Unfortunately if you're using launchd you may have a race with org.openzfsonosx.zconfigd.
(It's perfectly fine to run it by hand before there are more than 2GB in your ARC, and certainly before you start running your problem-reproducing workload. Running it by hand gives you confidence that the tunable values have been updated by the script.)
Yes, understood. So far it's staying a lot more sane...
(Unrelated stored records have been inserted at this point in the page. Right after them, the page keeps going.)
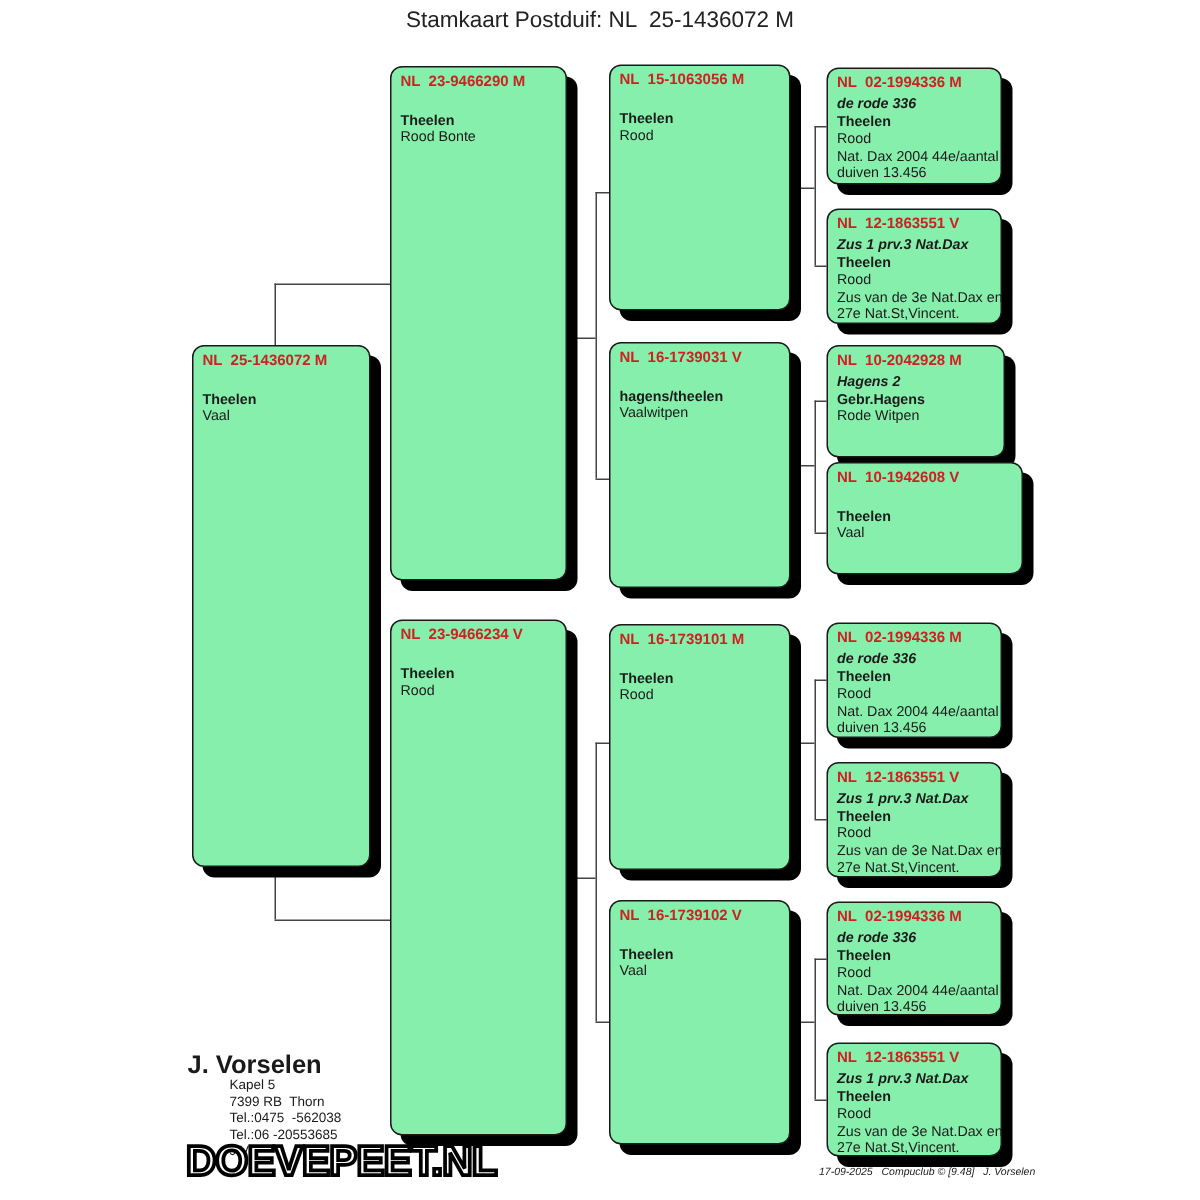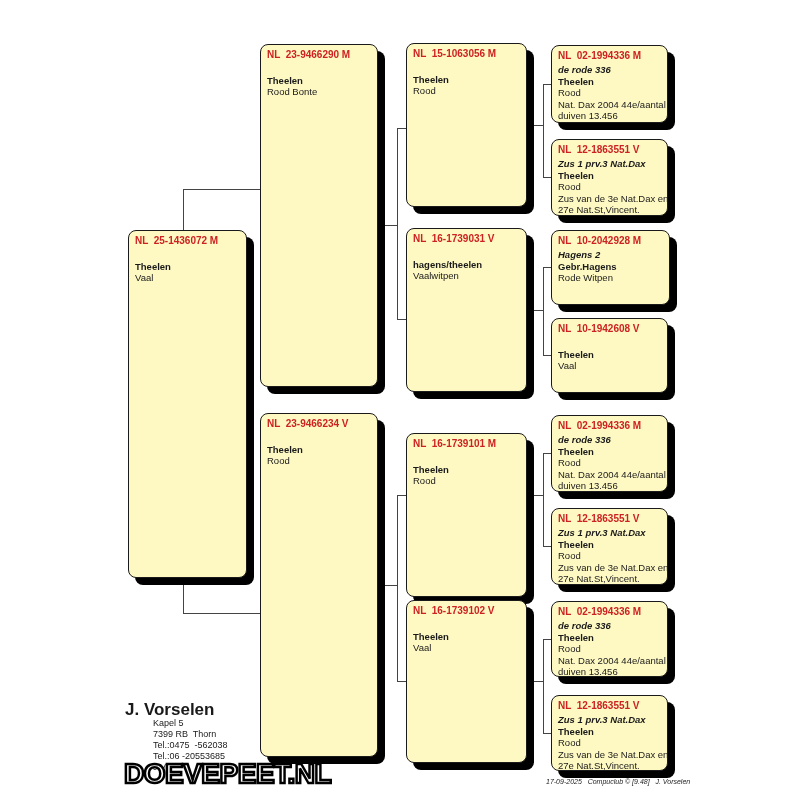--- a/index.html
+++ b/index.html
@@ -40,6 +40,7 @@
 
 <div id="card">
 
+  <div class="page-title">Stamkaart Postduif: NL  25-1436072 M</div>
 
   <div class="vl" style="left:183px;top:189px;width:1px;height:41px"></div>
   <div class="hl" style="left:183px;top:189px;width:77px;height:1px"></div>

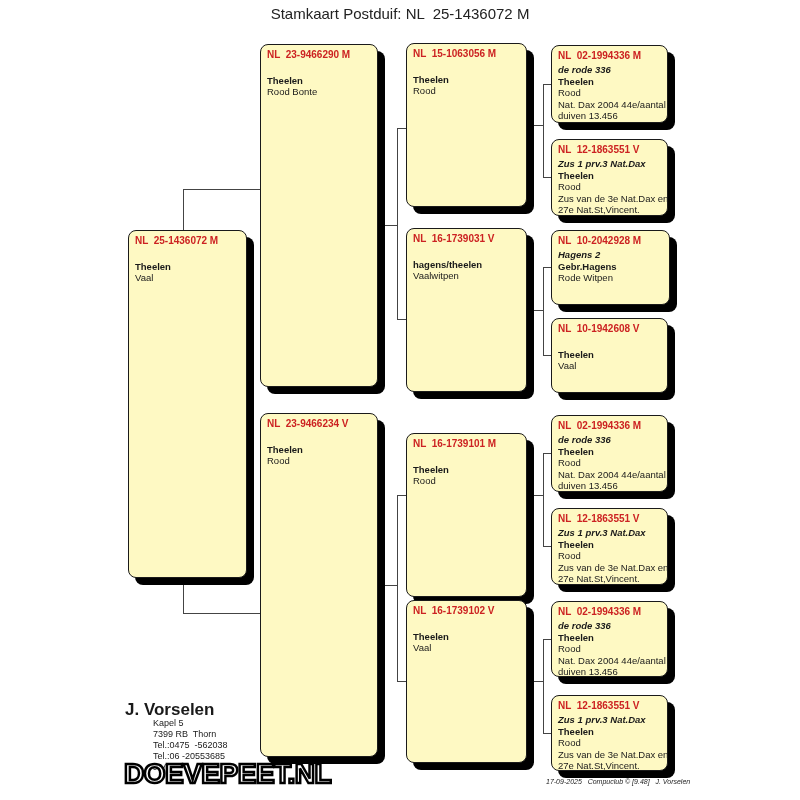--- a/index.html
+++ b/index.html
@@ -12,7 +12,7 @@
     font-size:15px;color:#222;white-space:pre;
   }
   .box{
-    position:absolute;background:#fef9c3;border:1px solid #1a1a1a;border-radius:8px;
+    position:absolute;background:#86efac;border:1px solid #1a1a1a;border-radius:8px;
     box-shadow:7px 7px 0 #000;padding:4px 6px;box-sizing:border-box;
     font-size:9.5px;line-height:11.5px;
   }

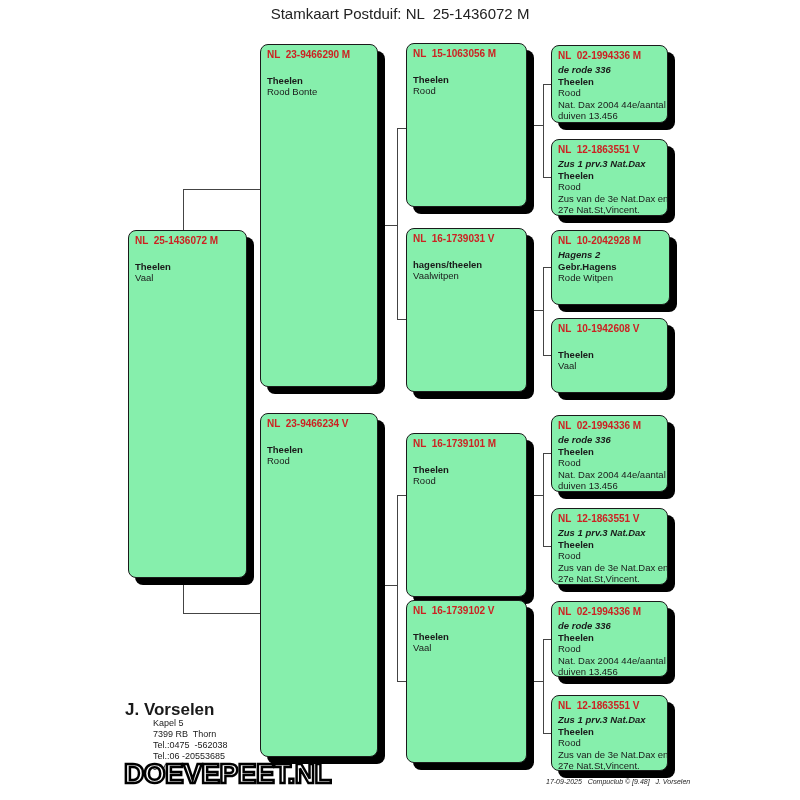--- a/index.html
+++ b/index.html
@@ -140,7 +140,7 @@
     <div class="line breeder">Gebr.Hagens</div>
     <div class="line">Rode Witpen</div>
   </div>
-  <div class="box" style="left:551px;top:318px;width:117px;height:75px">
+  <div class="box" style="left:551px;top:308px;width:131px;height:75px">
     <div class="ring">NL  10-1942608 V</div>
     <div class="line alias"></div>
     <div class="line breeder">Theelen</div>

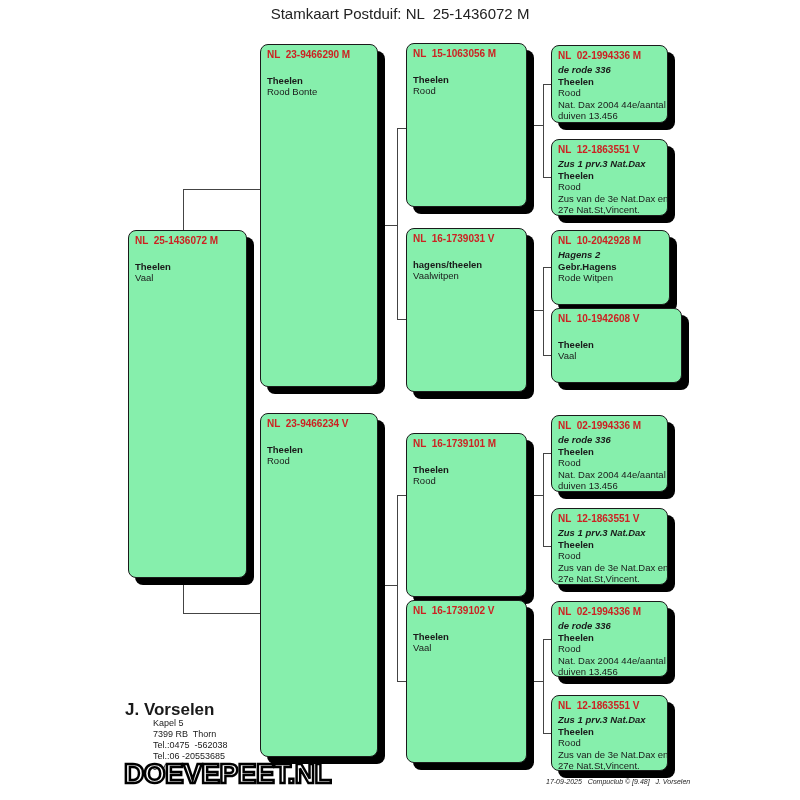--- a/index.html
+++ b/index.html
@@ -105,7 +105,7 @@
     <div class="line breeder">hagens/theelen</div>
     <div class="line">Vaalwitpen</div>
   </div>
-  <div class="box" style="left:406px;top:433px;width:121px;height:164px">
+  <div class="box" style="left:406px;top:416px;width:121px;height:164px">
     <div class="ring">NL  16-1739101 M</div>
     <div class="line alias"></div>
     <div class="line breeder">Theelen</div>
If it's making a difference this soon with a workload like "6 rsyncs going full bore" -- and on the assumption that each rsync is writing to a different dataset or zvol -- then the issue is probably that you're generating an enromous amount of dirty data (limited by the smallest of 80% of system memory; or ~10% maximum per active target dataset; or 4 GiB per target dataset or zvol) which takes time to drain, during which your reads into ARC will stall, and during which the ARC cannot shrink back based on userland pressure.
The "smallarc" script I gave you leads to a maximum of 512 MiB of dirty data in the ARC per target dataset or zvol summing to a maximum of about 10GiB total. You can even consider dialling down kstat.zfs.darwin.tunable.zfs_dirty_data_max even further (e.g. to 128 MiB) if your write loads will always be throughput-sensitive rather than latency-sensitive.
(However, if you have only one target zvol (or dataset) for all six rsyncs, it could be something else is going on in addition to huge amounts of dirty data.)
I have been noticing that my ZFS volume has become unresponsive somewhat and upon rebooting I received the following messages:
I'm a little concerned because when I rebooted, I am still running into some hangs in the middle of copying some files. I'm using the most recent source from master at present.